(INFORMATION PROVIDED)
#####

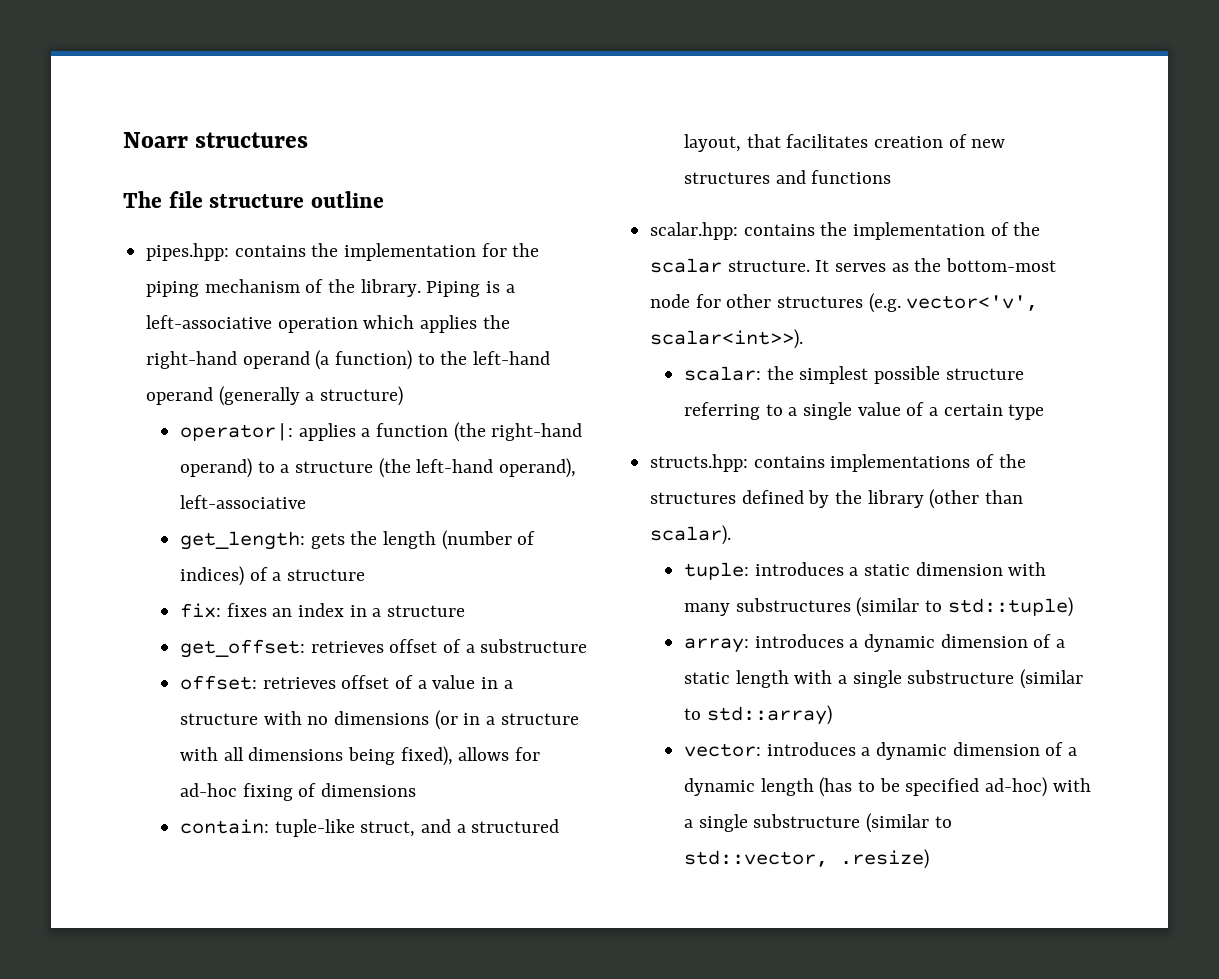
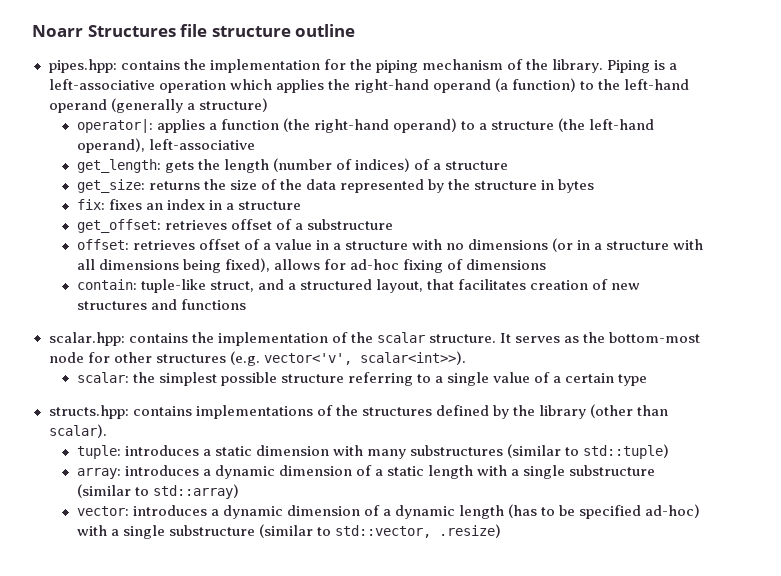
[195,132,309,148] [123,191,162,208] structures // The -> [87,25,176,37] Structures
(366, 575) none -> [76,179,595,193] // get_size: returns the size of the data represented by the structure in bytes

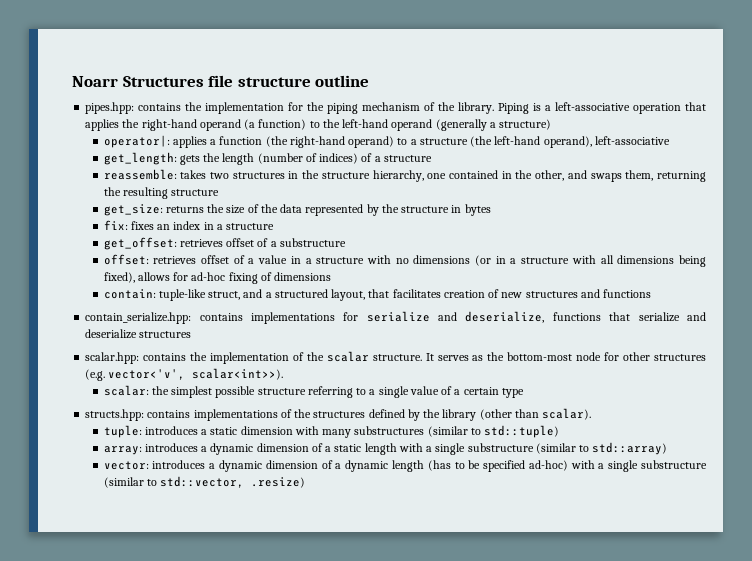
[229,79,272,90] which -> [685,102,706,111] that
(509, 165) none -> [103,169,707,182] [103,187,220,199] // reassemble: takes two structures in the structure hierarchy, one contained in the other, and swaps them, returning the resulting structure
(246, 304) none -> [85,311,706,324] [85,329,192,339] // contain_serialize.hpp: contains implementations for serialize and deserialize, functions that serialize and deserialize structures

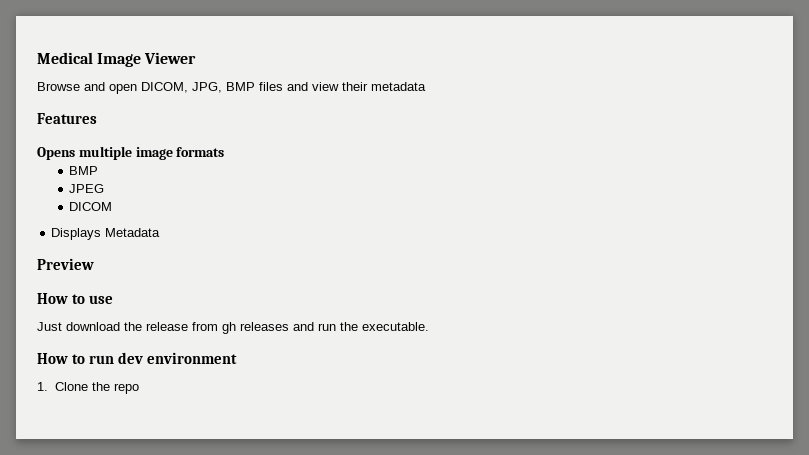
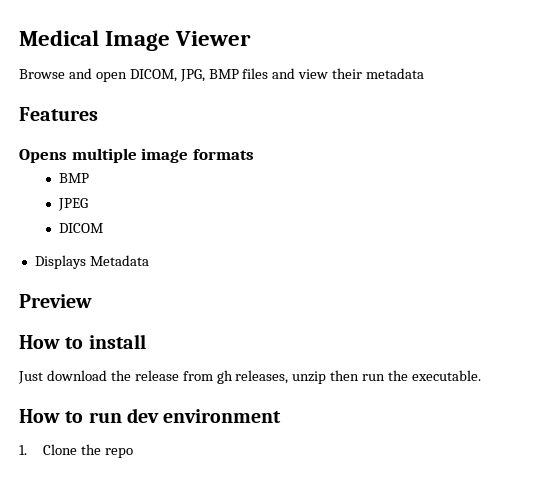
[88,295,113,304] use -> [88,334,146,349] install
[240,322,314,331] releases and -> [235,370,360,384] releases, unzip then

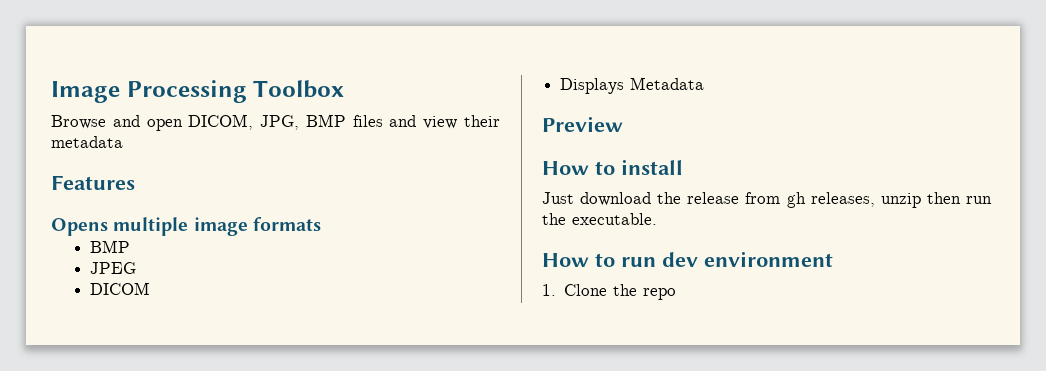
[19,30,252,51] Medical Image Viewer -> [51,80,345,103] Image Processing Toolbox

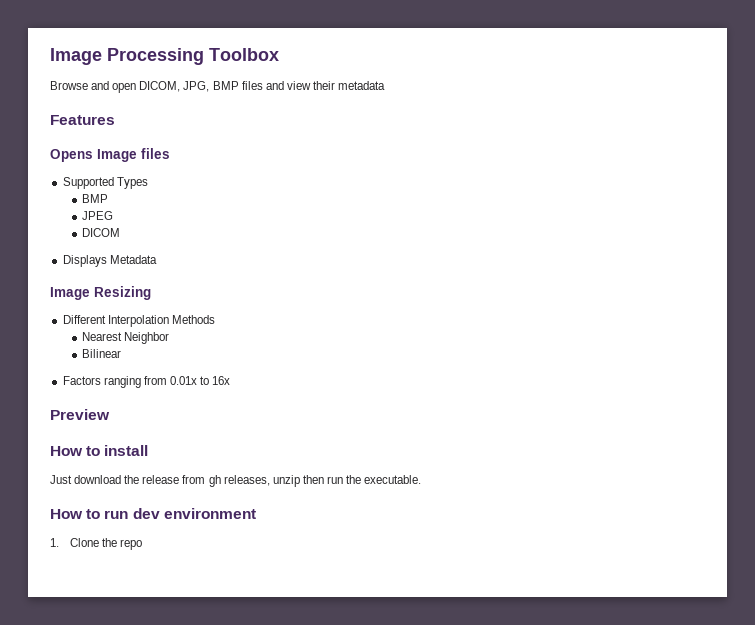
[113,217,321,236] multiple image formats -> [97,148,170,162] [62,177,148,189] Image files // Supported Types
(705, 83) none -> [50,286,151,300] [62,315,215,327] [82,332,170,344] [82,349,122,358] [62,376,231,388] // Image Resizing // Different Interpolation Methods // Nearest Neighbor // Bilinear // Factors ranging from 0.01x to 16x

#####

(TASK TO CARRY OUT)
All of the lines above should be printed exactly, minus the pictures.

(TASK ANSWER)
[195,132,309,148] [123,191,162,208] structures // The -> [87,25,176,37] Structures
(366, 575) none -> [76,179,595,193] // get_size: returns the size of the data represented by the structure in bytes

[229,79,272,90] which -> [685,102,706,111] that
(509, 165) none -> [103,169,707,182] [103,187,220,199] // reassemble: takes two structures in the structure hierarchy, one contained in the other, and swaps them, returning the resulting structure
(246, 304) none -> [85,311,706,324] [85,329,192,339] // contain_serialize.hpp: contains implementations for serialize and deserialize, functions that serialize and deserialize structures

[88,295,113,304] use -> [88,334,146,349] install
[240,322,314,331] releases and -> [235,370,360,384] releases, unzip then

[19,30,252,51] Medical Image Viewer -> [51,80,345,103] Image Processing Toolbox

[113,217,321,236] multiple image formats -> [97,148,170,162] [62,177,148,189] Image files // Supported Types
(705, 83) none -> [50,286,151,300] [62,315,215,327] [82,332,170,344] [82,349,122,358] [62,376,231,388] // Image Resizing // Different Interpolation Methods // Nearest Neighbor // Bilinear // Factors ranging from 0.01x to 16x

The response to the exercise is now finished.